### ASSIGNED TASK
In the data below, which lines contain "First"? List them by copying each one.

### RECORDED DATA
········
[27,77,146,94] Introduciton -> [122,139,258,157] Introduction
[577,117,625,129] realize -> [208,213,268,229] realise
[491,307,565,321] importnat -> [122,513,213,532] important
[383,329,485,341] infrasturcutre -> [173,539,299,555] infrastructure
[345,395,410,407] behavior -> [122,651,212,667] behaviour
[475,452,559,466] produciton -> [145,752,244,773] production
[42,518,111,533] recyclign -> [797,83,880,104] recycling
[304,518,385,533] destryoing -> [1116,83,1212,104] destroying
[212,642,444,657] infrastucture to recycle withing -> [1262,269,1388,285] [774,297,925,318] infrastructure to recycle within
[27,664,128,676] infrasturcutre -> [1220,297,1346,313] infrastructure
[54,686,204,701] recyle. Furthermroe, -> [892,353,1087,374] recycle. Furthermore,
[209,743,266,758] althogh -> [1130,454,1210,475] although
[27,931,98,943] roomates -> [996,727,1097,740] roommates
········
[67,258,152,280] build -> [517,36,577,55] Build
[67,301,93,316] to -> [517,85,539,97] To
········
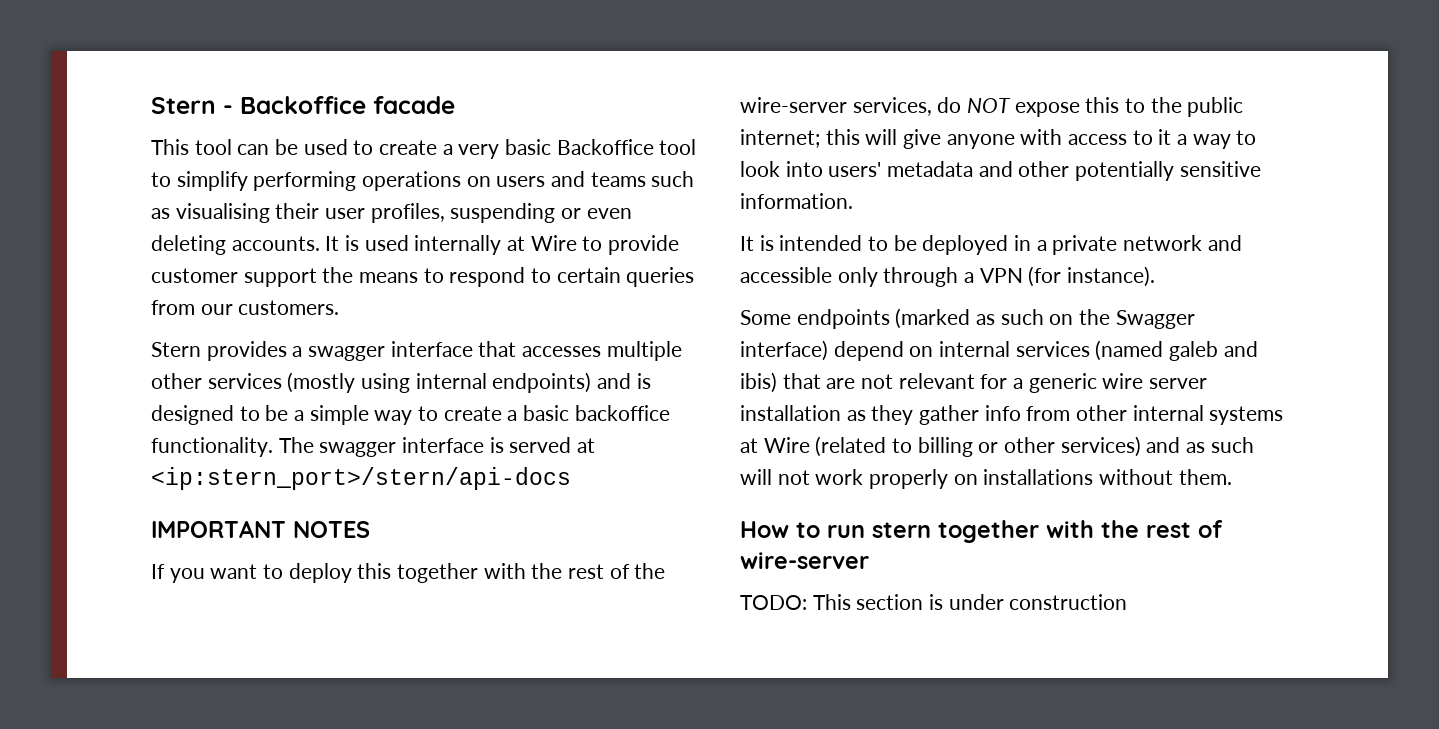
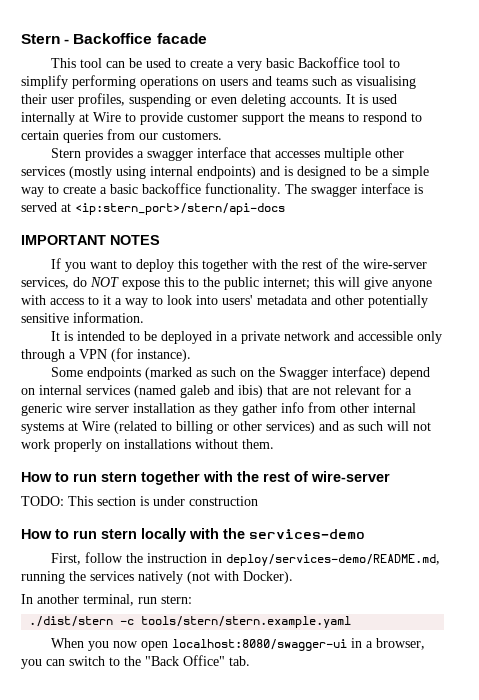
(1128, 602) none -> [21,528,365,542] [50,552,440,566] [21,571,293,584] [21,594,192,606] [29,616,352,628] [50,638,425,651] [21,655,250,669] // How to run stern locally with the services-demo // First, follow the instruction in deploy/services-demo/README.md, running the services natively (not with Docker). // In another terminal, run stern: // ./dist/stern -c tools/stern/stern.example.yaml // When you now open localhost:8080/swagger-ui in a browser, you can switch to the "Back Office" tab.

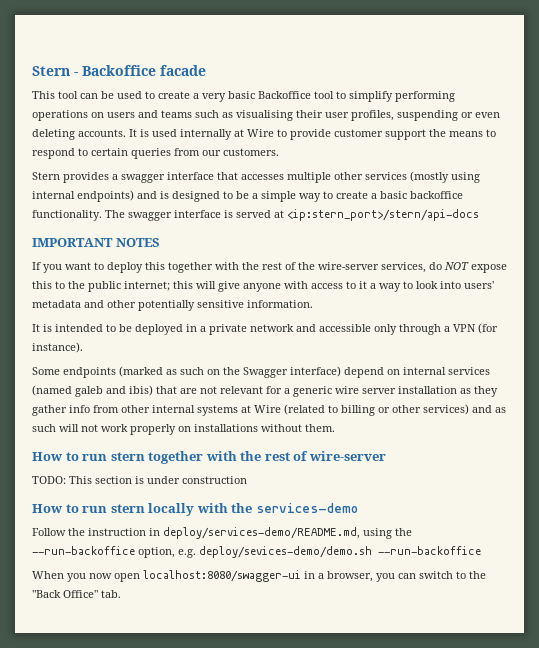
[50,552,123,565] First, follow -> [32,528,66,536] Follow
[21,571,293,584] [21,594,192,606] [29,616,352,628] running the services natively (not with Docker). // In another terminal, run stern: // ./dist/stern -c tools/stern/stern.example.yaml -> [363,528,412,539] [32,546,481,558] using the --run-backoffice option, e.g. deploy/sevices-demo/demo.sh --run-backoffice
········
### ANSWER AREA
(1128, 602) none -> [21,528,365,542] [50,552,440,566] [21,571,293,584] [21,594,192,606] [29,616,352,628] [50,638,425,651] [21,655,250,669] // How to run stern locally with the services-demo // First, follow the instruction in deploy/services-demo/README.md, running the services natively (not with Docker). // In another terminal, run stern: // ./dist/stern -c tools/stern/stern.example.yaml // When you now open localhost:8080/swagger-ui in a browser, you can switch to the "Back Office" tab.
[50,552,123,565] First, follow -> [32,528,66,536] Follow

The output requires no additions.